Standing, Duvan brushed the dust from his leathers and walked around the fire. The sky had darkened to a midnight blue, laced with threads of vibrant purple and punctuated by occasional explosions of blue. He noticed that the mote had stopped rising, which was good because the air was already cold enough up this far. But they were still floating toward the ‘plague storm, caught like a leaf in a whirlpool. And soon they would be in the midst of a spellplague storm as nasty as Duvan had ever encountered.

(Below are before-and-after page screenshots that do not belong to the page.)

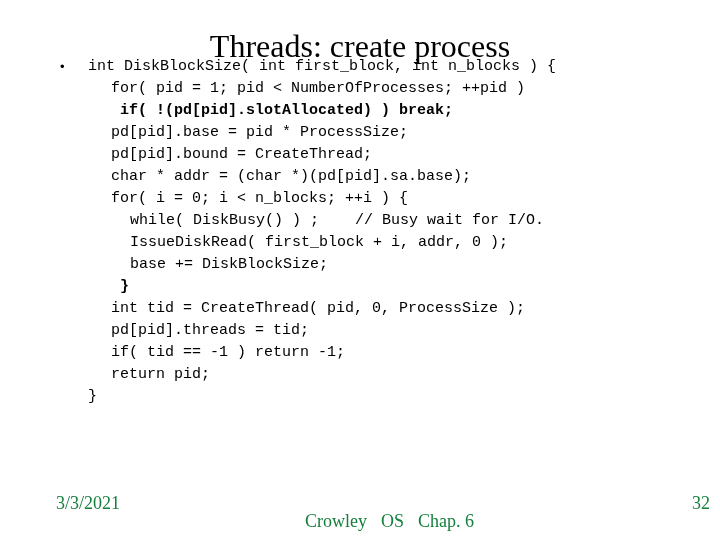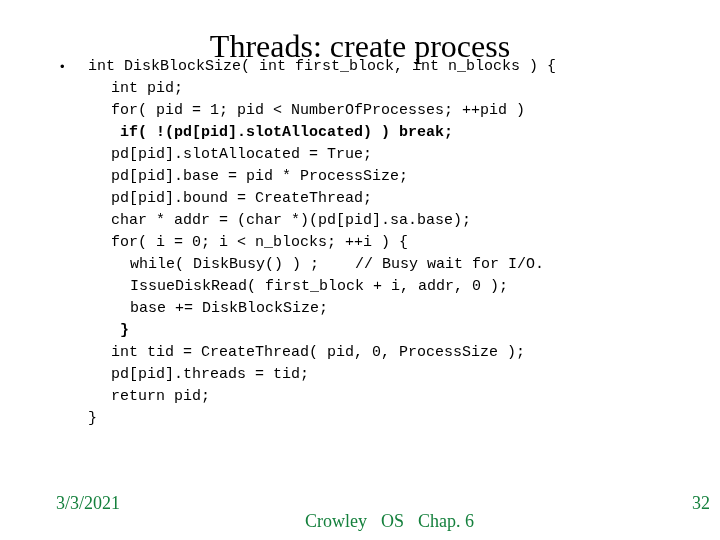--- a/index.html
+++ b/index.html
@@ -105,7 +105,6 @@
 
   <div id="body-block">
       <div class="code-line ind-0"><span class="bullet-marker">•</span><span class="code-text">int DiskBlockSize( int first_block, int n_blocks ) {</span></div>
-      <div class="code-line ind-1"><span class="code-text">int pid;</span></div>
       <div class="code-line ind-1"><span class="code-text">for( pid = 1; pid &lt; NumberOfProcesses; ++pid )</span></div>
       <div class="code-line ind-2"><span class="code-text">if( !(pd[pid].slotAllocated) ) break;</span></div>
       <div class="code-line ind-1"><span class="code-text">pd[pid].slotAllocated = True;</span></div>

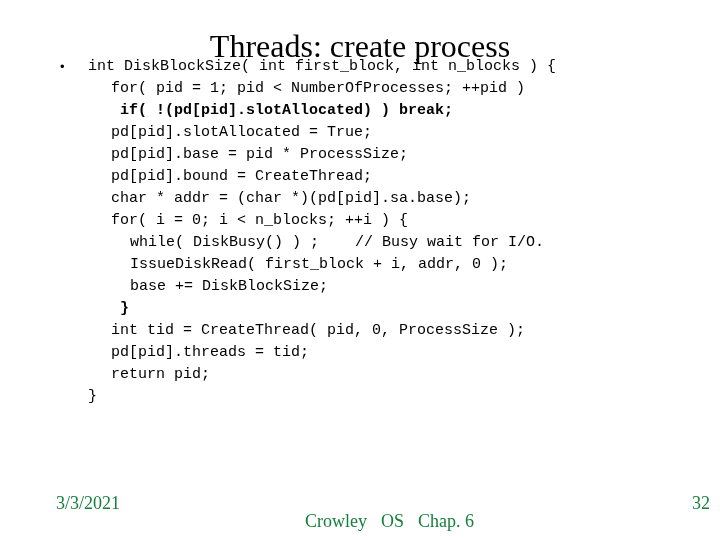--- a/index.html
+++ b/index.html
@@ -107,7 +107,6 @@
       <div class="code-line ind-0"><span class="bullet-marker">•</span><span class="code-text">int DiskBlockSize( int first_block, int n_blocks ) {</span></div>
       <div class="code-line ind-1"><span class="code-text">for( pid = 1; pid &lt; NumberOfProcesses; ++pid )</span></div>
       <div class="code-line ind-2"><span class="code-text">if( !(pd[pid].slotAllocated) ) break;</span></div>
-      <div class="code-line ind-1"><span class="code-text">pd[pid].slotAllocated = True;</span></div>
       <div class="code-line ind-1"><span class="code-text">pd[pid].base = pid * ProcessSize;</span></div>
       <div class="code-line ind-1"><span class="code-text">pd[pid].bound = CreateThread;</span></div>
       <div class="code-line ind-1"><span class="code-text">char * addr = (char *)(pd[pid].sa.base);</span></div>

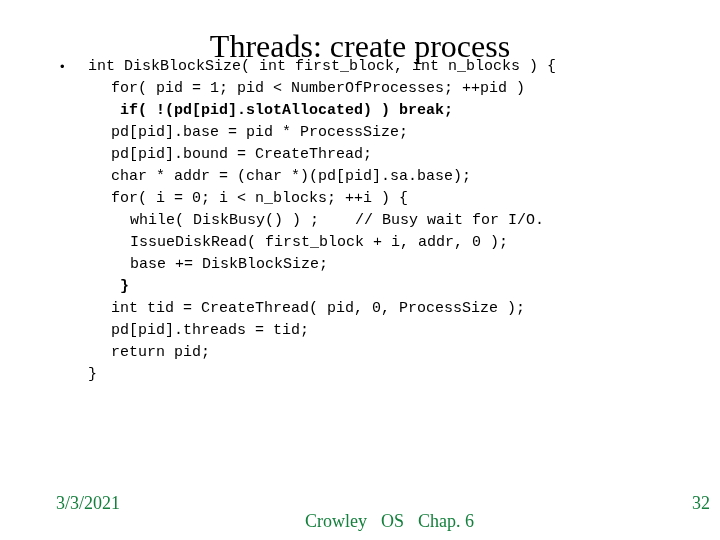--- a/index.html
+++ b/index.html
@@ -117,6 +117,7 @@
       <div class="code-line ind-2"><span class="code-text">}</span></div>
       <div class="code-line ind-1"><span class="code-text">int tid = CreateThread( pid, 0, ProcessSize );</span></div>
       <div class="code-line ind-1"><span class="code-text">pd[pid].threads = tid;</span></div>
+      <div class="code-line ind-1"><span class="code-text">if( tid == -1 ) return -1;</span></div>
       <div class="code-line ind-1"><span class="code-text">return pid;</span></div>
       <div class="code-line ind-0"><span class="code-text">}</span></div>
     </div>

He knew well that the mote could descend any time so the best option was to wait.

For the moment.

“We lived in a small house on the edge of the village, next to our fields and the olive orchard we tended. Talfani and I shared a room and the chores, helping Papa with the fields.”

The mote had found an island of calm in the turbulent sea of chaos. Over the edge, Duvan could see boiling destruction.

Explosions of molten rock and flickers of crisp blue magic punctuated the swirling plaguestorm. Pinpoints of light far, far below what could be ground level shone like stars in an upside down world. Perhaps he was seeing down into the Underdark.

“I was awakened one night by a light—a glimmer of the palest blue. There was the overwhelming stench of the plaguestorm, although I didn’t know what it was at the time.” Duvan turned to look at Slanya, “Do you know that smell— the rotten oranges and corpse odor—that only comes in late summer and fall?”